In some examples, the first connection point may allow coolant to turn in opposite directions around the second ends of the first pair of battery cell walls, thereby splitting the first section of the flow channel into two flow channel sections. The first connection point corresponds to a “T-shaped” three-way junction, separating the first section of the flow channel into two flow channel sections, wherein the two flow channel sections direct the coolant into two opposite directions. The splitting of the flow channel is enabled by the battery cell walls forming a barrier together with the casing wall. As the coolant flows through the first section, the first pair of battery cell walls will form a barrier which encloses the coolant until the coolant reaches the second ends of the battery cell walls which are arranged at a distance from the casing wall. At this point, the coolant will no longer be enclosed by the battery cell walls and may turn in a first direction or a second direction opposite to the first direction, following the outer surface of the second ends. A technical benefit may include that the connection point splits the coolant subsequently to having passed through only a first section of the flow channel, whereby the coolant is likely to have a high cooling capacity. By splitting the first section of the flow channel into two flow channel sections, coolant with a high cooling capacity may be quickly distributed across different regions of the battery pack module.
In some examples, the battery pack module may further comprise N−1 pair or pairs of battery cell walls in addition to the first pair of battery cell walls, wherein N is at least 2, and for each Nth pair of battery cell walls: the first ends of the Nth pair of battery cell walls abutting the casing wall opposite to the casing wall abutted by the (N−1)th pair of battery cell walls, whereby each battery cell wall from the Nth pair of battery cell walls being arranged at a distance from a neighboring battery cell wall from the (N−1)th pair of battery cell walls to form a section of the plurality of sections of the flow channel, whereby the Nth pair of battery cell walls and the (N−1)th pair of battery cell walls form two sections of the plurality of sections of a flow channel arranged for coolant to flow from the second ends of the (N−1)th pair of battery cell walls to the second ends of the Nth pair of battery cell walls.

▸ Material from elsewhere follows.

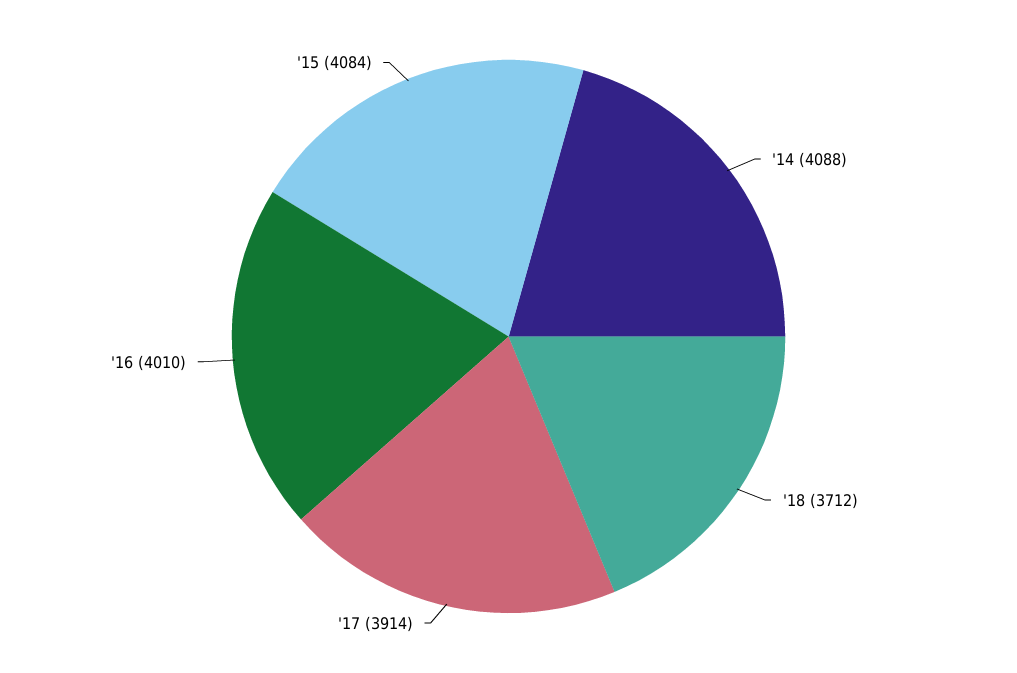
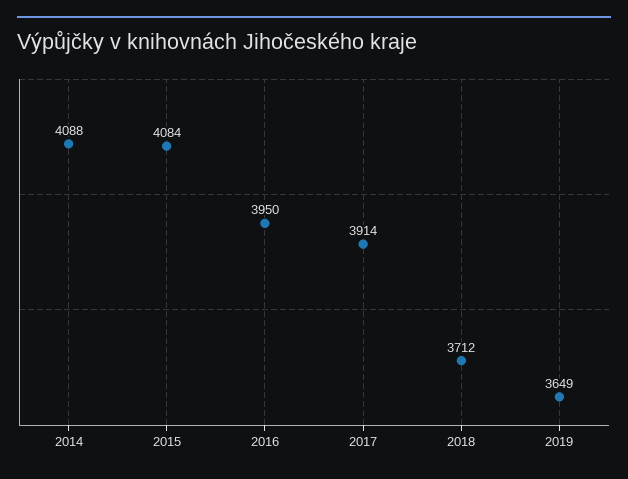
'16: 4010 -> 3950
2019: none -> 3649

Initially, the flow channel may be arranged to direct the coolant to the connection point allowing the coolant to turn in opposite directions along two flow channel sections. From here on, for each of the two flow channel sections, the above arrangement will allow the coolant to turn 90 degrees at the casing wall, flow along a flow channel section, turn 90 degrees at the casing wall, flow along a flow channel section, and so on, until the (N-t)th pair of battery cell walls are reached, thereby forming a flow channel in a sinusoidal shape. A technical benefit may include that the coolant initially may target battery cells at the mid-section of the battery pack module, and gradually flow towards the battery cells located near the walls of the battery pack module at which the battery cells are likely to be colder. Consequently, unused coolant with a high cooling capacity may initially target hot battery cells, and used coolant at a higher temperature may be directed to the colder battery cells not requiring as much cooling capacity, thereby achieving a more even temperature throughout the battery pack module.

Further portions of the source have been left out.